Tutto fa il suo tempo e potremmo affermare che anche l’Ayreon sound abbia fatto il suo tempo. Sarò controcorrente ma sostengo che Lucassen abbia avuto molto più coraggio nell’arco di tempo che va dal 1995 al 2004; nella prima fase del progetto Ayreon ogni album era diverso e con una sua identità: l’atmosfera molto medioevale di “The Final Experiment”, l’elettronica sci-fi di “Actual Fantasy”, il più variegato e complesso “Into the Electric Castle”, lo space rock pinkfloydiano di “The Dream Sequencer” e come controparte il prog-power metal energico di “Flight of the Migrator”; dopo ha trovato una formula “all inclusive” con un doppio disco che raccoglie diversi stili, una formula che si è dimostrata la più efficace e che ha prodotto senz’altro i lavori migliori del progetto… ma si sapeva che ad un certo punto sarebbe diventata stantia e non avrebbe funzionato allo stesso modo.
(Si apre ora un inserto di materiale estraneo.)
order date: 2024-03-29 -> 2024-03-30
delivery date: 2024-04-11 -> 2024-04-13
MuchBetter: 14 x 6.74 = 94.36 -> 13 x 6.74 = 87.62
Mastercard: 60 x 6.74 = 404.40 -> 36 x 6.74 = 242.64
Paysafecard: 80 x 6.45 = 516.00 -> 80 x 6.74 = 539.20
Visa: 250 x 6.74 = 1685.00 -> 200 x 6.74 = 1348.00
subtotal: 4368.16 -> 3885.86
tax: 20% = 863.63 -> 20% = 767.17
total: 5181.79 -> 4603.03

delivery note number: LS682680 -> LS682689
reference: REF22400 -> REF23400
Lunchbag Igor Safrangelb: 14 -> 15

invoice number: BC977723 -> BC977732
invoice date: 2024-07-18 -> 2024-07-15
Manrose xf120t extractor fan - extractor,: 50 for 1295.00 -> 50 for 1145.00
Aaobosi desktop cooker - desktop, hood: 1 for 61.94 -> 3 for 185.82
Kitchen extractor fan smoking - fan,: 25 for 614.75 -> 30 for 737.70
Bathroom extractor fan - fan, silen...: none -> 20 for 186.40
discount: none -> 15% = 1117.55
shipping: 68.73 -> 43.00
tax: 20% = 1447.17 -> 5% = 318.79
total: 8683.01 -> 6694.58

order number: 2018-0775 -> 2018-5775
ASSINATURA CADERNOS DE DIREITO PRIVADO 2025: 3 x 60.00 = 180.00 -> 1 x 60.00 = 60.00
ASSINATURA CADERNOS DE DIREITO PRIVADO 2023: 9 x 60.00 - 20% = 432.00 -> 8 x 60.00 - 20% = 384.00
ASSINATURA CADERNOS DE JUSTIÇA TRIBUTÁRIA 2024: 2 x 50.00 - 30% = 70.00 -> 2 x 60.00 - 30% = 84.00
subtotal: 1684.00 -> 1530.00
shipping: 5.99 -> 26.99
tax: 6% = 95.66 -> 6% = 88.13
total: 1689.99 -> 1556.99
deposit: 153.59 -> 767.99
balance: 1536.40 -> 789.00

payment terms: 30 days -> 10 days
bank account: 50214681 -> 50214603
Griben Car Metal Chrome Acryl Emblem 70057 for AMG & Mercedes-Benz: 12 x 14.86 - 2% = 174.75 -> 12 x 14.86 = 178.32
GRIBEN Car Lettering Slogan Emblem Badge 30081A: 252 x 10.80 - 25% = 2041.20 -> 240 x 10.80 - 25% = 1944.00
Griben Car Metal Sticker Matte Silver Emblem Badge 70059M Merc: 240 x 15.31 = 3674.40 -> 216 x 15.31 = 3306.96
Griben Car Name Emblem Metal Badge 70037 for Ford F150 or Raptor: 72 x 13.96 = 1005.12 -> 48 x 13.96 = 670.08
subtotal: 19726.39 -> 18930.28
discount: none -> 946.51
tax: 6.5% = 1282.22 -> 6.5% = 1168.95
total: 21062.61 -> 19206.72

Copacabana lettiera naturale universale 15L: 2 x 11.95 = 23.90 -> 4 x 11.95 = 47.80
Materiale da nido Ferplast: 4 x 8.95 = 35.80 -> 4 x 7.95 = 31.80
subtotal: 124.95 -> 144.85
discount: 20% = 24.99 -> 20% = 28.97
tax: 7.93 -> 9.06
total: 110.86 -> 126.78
Ma sembra che il buon Arjen se ne sia accorto, tant’è che ha annunciato di essere al lavoro sul terzo lavoro di Star One, l’interessante progetto di metal spaziale che di sicuro ha ancora molto da dire.
Conclusione: “Transitus”, sottolineo, non fa cagare, non è certo un disco trap o reggaeton, è pur sempre un disco degli Ayreon e si sente, ma si limita ad essere qualitativo e dignitoso senza decollare, ci si aspettava molto di più. Forse l’album delusione del 2020?